14/07/2024

Casa “Maria Immacolata” Centocelle (Roma)

Nel Capitolo Generale del 1923 si decide l’acquisto di uno stabile a Roma, ma l’impresa si presenta irta di ostacoli e difficoltà, anche perché il Vicariato di Roma limita agli Istituti religiosi la libertà di fondare nuove case in città e orienta verso la periferia.
Dopo vari tentativi condotti senza risultati per un intero anno, dietro suggerimento del cardinal Vicario, la scelta apostolica si volge verso una zona molto povera della periferia, destinata a divenire in pochi anni una popolosa borgata: Centocelle.
Viene acquistato un villino di due piani in Via Tor de’ Schiavi, situato in ottima posizione, con cinque ettari di terreno.
La nostra presenza a Centocelle inizia nel 1930 con le due pioniere Suor Antonina Monterumici e Suor Alessia Candolini, che vi approdano il 17 luglio, seguite qualche tempo dopo da altre suore.

(dalla cronaca del tempo)
La casa si presenta in pessimo stato. Si dà piglio a secchi, scope e spazzoloni, in lotta con scarafaggi, formiche e altro, faticando allegramente per parecchi giorni”.
Subito dopo, da brave figlie di San Francesco, le suore si prendono cura della baracca che funge da chiesa …
“Suor Antonina  Monterumici, con la sua valentia pittorica abbellisce con buon gusto il tabernacolo; inoltre improvvisiamo una schola cantorum e invitiamo a parteciparvi tutte le fanciulle che incontriamo per via. Non ci lasciamo prendere da scrupoli musicali: stonate o intonate, svociate o no, sono qualità che non si prendono in considerazione per ora. In breve si raduna attorno a noi un bel gruppo di fanciulle, che ogni giorno fa echeggiare la casa di canti e risate sonore”.

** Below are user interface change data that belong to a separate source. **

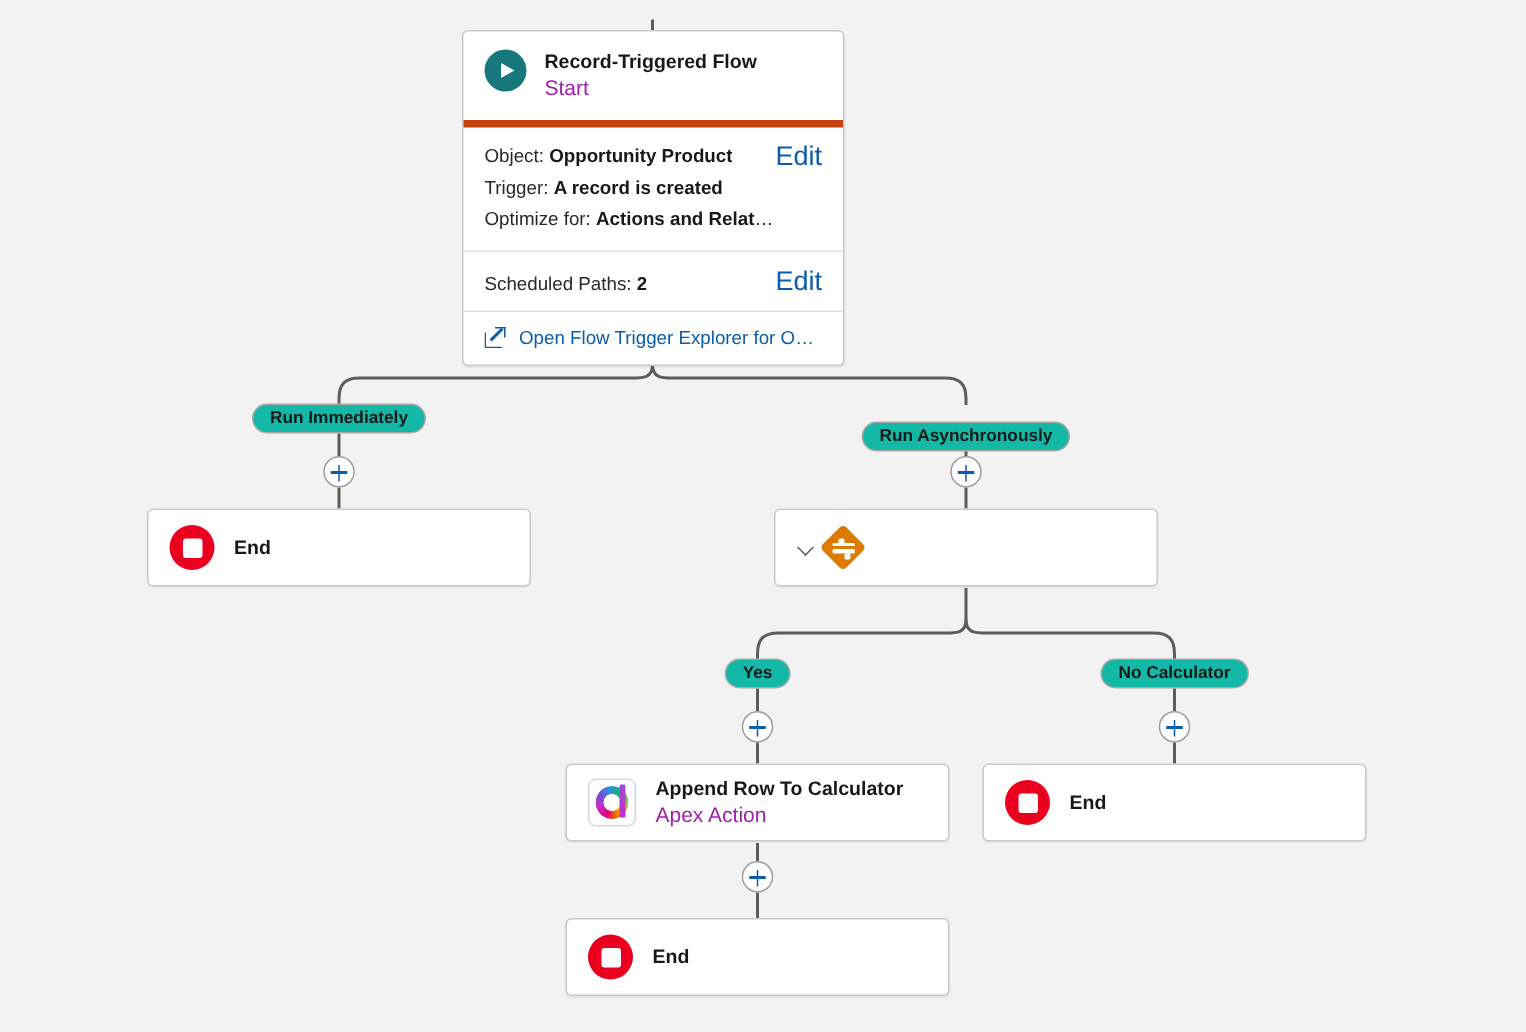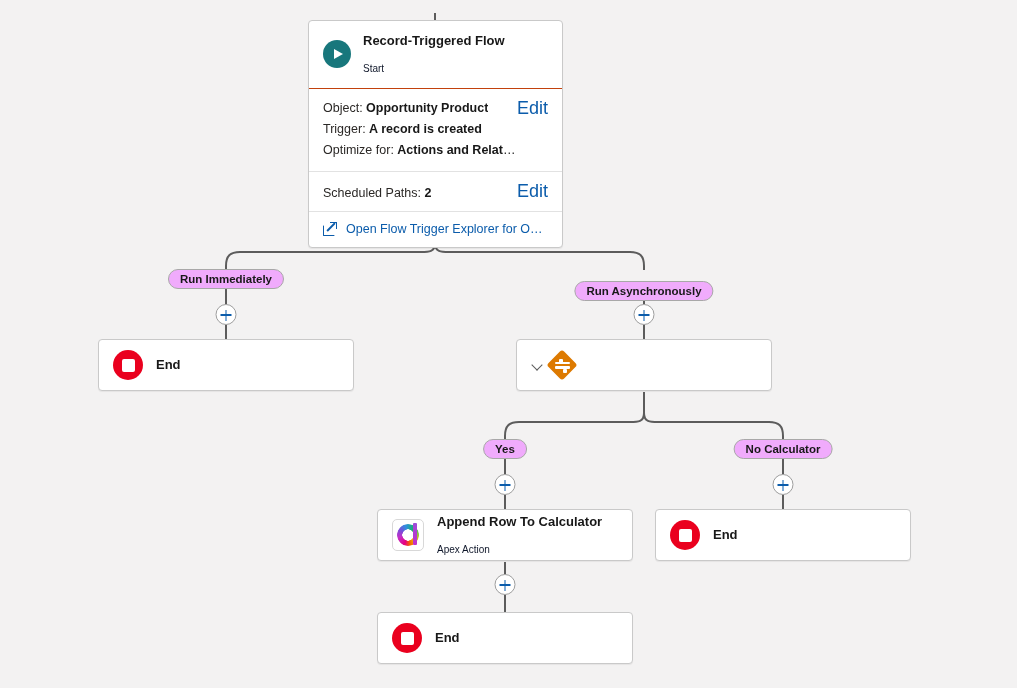--- a/index.html
+++ b/index.html
@@ -44,37 +44,37 @@
   }
 
   
   .start-node {
     left: 308px;
     top: 20px;
     width: 255px;
   }
   .start-head {
     display: flex;
-    align-items: center;
+    align-items: flex-start;
     padding: 12px 14px;
-    border-bottom: 1px solid #c2410c;
+    border-bottom: 5px solid #c2410c;
   }
   .start-head-text {
     margin-left: 12px;
     line-height: 1.25;
   }
   .node-title {
     font-size: 13px;
     font-weight: bold;
     color: #181818;
   }
   .node-sub {
-    font-size: 10px;
-    color: #0f172a;
-    margin-top: 14px;
+    font-size: 14px;
+    color: #a21caf;
+    margin-top: 1px;
   }
   .start-body {
     padding: 9px 14px 10px 14px;
     border-bottom: 1px solid #e2e2e2;
   }
   .kv-row {
     display: flex;
     align-items: flex-end;
     justify-content: space-between;
     font-size: 12.5px;
@@ -277,21 +277,21 @@
     right: 0; top: 0;
     width: 6px; height: 6px;
     border-top: 1.6px solid #0b5cab;
     border-right: 1.6px solid #0b5cab;
   }
 
   
   .pill {
     position: absolute;
     height: 20px;
-    background: #f0abfc;
+    background: #14b8a6;
     border: 1px solid #a8a8a8;
     border-radius: 11px;
     display: flex;
     align-items: center;
     justify-content: center;
     padding: 0 11px;
     font-size: 11.5px;
     font-weight: bold;
     color: #181818;
     white-space: nowrap;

Queste prime attività non appagano lo zelo apostolico della Vicaria Generale, Madre Cecilia. Ella pensa di dar vita a una scuola elementare “rurale”, secondo quanto le é stato consigliato. Intanto avvia una scuola di cucito e un doposcuola e incoraggia le suore ad accettare le iscrizioni alle elementari per l’anno scolastico 1930/31 il cui inizio é imminente.
Ma tutto è vano, l’autorizzazione per iniziare la scuola non viene concessa.
C’é chi consiglia di vendere la casa per potenziare l’opera sorta da poco in città, a Piazza Pitagora, tanto più ora che nella zona di Centocelle son arrivate suore di altra Congregazione alle quali può essere affidato l’apostolato. Però il Cardinal Protettore è in favore dell’ampliamento della casa di Centocelle. Il buon parroco, Padre Teobaldo da Paternò, incoraggia a restare, perché il campo di lavoro apostolico è immenso e sarebbe uno sbaglio enorme abbandonarlo. Si finisce col decidere non solo di rimanere, ma di allargare i locali, in modo da poter accogliere, come interne, fanciulle bisognose di assistenza, secondo il progetto iniziale.
Il 30 maggio 1936 “tra la commozione dei presenti viene benedetta dal Parroco la prima pietra per l’ampliamento della casa di Centocelle”.
Sette anni dopo, il quartiere sta diventando ormai un grazioso sobborgo di Roma. Anzi lo è già con i suoi villini che vanno sostituendo le povere casupole. Le villette si raccolgono intorno a piazza dei Mirti e alla chiesa, tutta nuova, stile novecento, col suo santo titolare, S. Felice da Cantalice, affrescato in grande sulla facciata.
Dentro e fuori casa l’azione benefica delle suore è intensa e si estende sempre più; la comunità religiosa aumenta; si aggiungono altre suore, rimpatriate dalla Grecia a causa della guerra.

Durante l’anno scolastico 1945/46, mancando le “scuole governative” perché il locale è occupato dagli inglesi, molti fanciulli frequentano la nostra scuola.
Si pensa che, per venire incontro alle esigenze del quartiere e per assegnare ai bambini interni i locali necessari, bisognerebbe trovare il coraggio di ampliare la palazzina, anzi si dovrebbe costruirle accanto un vero e proprio edificio scolastico, capace di accogliere tanti alunni, dalla scuola materna alle superiori. Dapprima l’idea si profila come un sogno, poi prende consistenza e concretezza davanti alla evidente necessità della zona e alla richiesta della gente.
Il denaro proprio non c’è. Ci viene in aiuto la Provvidenza : il 12 aprile 1945 con denaro concesso in prestito in attesa di un aiuto delle sorelle d’America, si acquista il lotto di terreno adiacente. Un passo audace verso la realizzazione di quello che sarà  il complesso scolastico “Maria Immacolata”.